🤖 AI Summary
To address the high computational cost and neglect of visual hierarchy in diffusion models for high-resolution image generation, this paper proposes a multi-scale latent factorization framework that decouples the generative process into two collaborative stages: semantic base modeling at low resolution and texture residual modeling at high resolution. We introduce a novel, vision-aware multi-scale latent decomposition paradigm—lighter than wavelet-based methods—that explicitly separates semantic structure from fine-grained texture. The framework integrates VAE latent space factorization, lightweight Transformers, and a staged diffusion strategy. Evaluated on ImageNet 256×256, our method achieves an FID of 2.2 and an Inception Score (IS) of 255.4, while reducing computational cost by 50% compared to baseline diffusion models. This demonstrates significant improvements in both generation quality and efficiency for high-resolution synthesis, striking a superior balance between fidelity and resource consumption.
📝 Abstract
Diffusion-based generative models have achieved remarkable progress in visual content generation. However, traditional diffusion models directly denoise the entire image from noisy inputs, disregarding the hierarchical structure present in visual signals. This method is computationally intensive, especially for high-resolution image generation.

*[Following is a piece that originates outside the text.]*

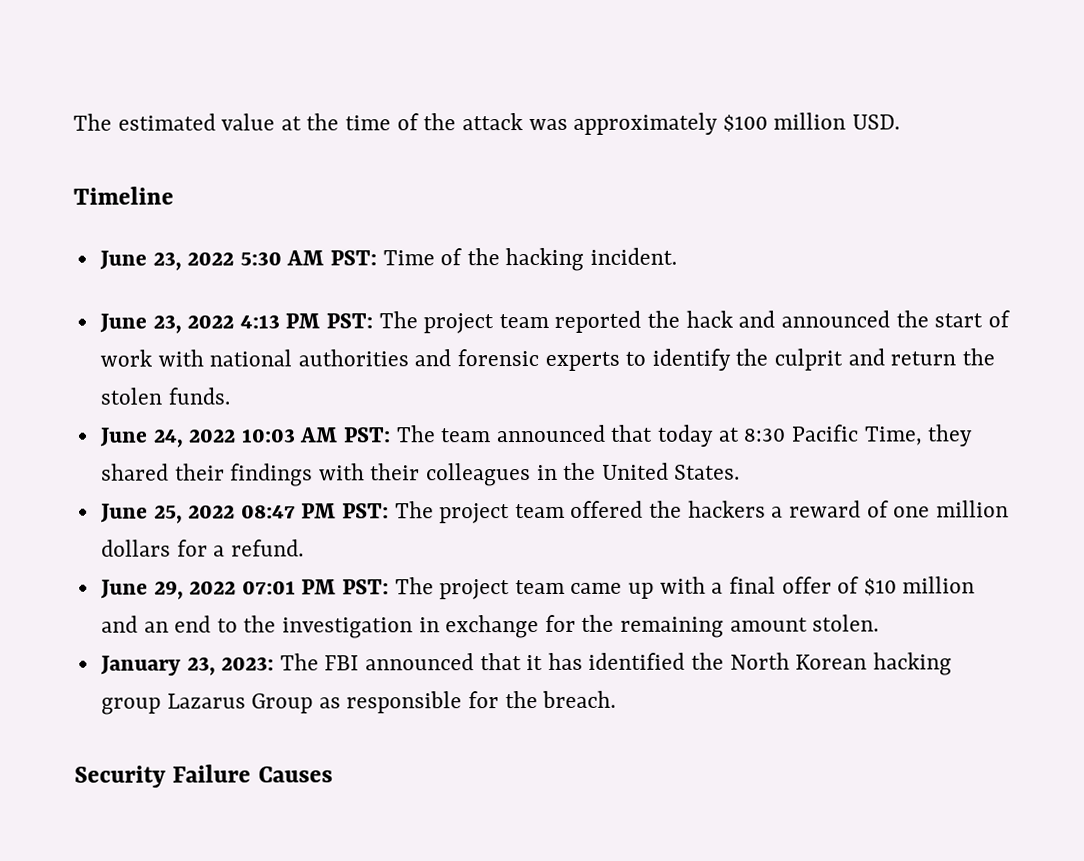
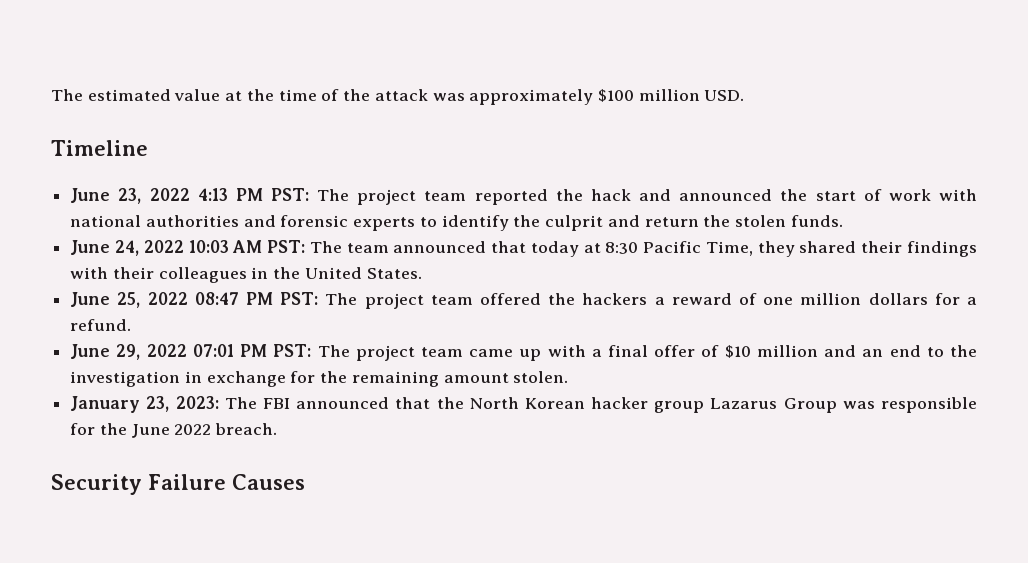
- June 23, 2022 5:30 AM PST: Time of the hacking incident.
- January 23, 2023: The FBI announced that it has identified the North Korean hacking group Lazarus Group as responsible for the breach.
+ January 23, 2023: The FBI announced that the North Korean hacker group Lazarus Group was responsible for the June 2022 breach.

Signal processing often leverages hierarchical decompositions; for instance, Fourier analysis decomposes signals by frequency, while wavelet analysis captures localized frequency components, reflecting both spatial and frequency information simultaneously. Inspired by these principles, we propose a multiscale diffusion framework that generates hierarchical visual representations, which are subsequently integrated to form the final output. The diffusion model target, whether raw RGB pixels or latent features from a Variational Autoencoder, s divided into multiple components that each capture distinct spatial levels. The low-resolution component contains the primary informative signal, while higher-resolution components add high-frequency details, such as texture. This approach divides image generation into two stages: producing a low-resolution base signal, followed by a high-resolution residual signal. Both stages can be effectively modeled using simpler, lightweight transformer architectures compared to full-resolution generation. This decomposition is conceptually similar to wavelet decomposition but offers a more streamlined and intuitive design. Our method, termed MSF(short for Multi-Scale Factorization), achieves an FID of 2.2 and an IS of 255.4 on the ImageNet 256x256 benchmark, reducing computational costs by 50% compared to baseline methods.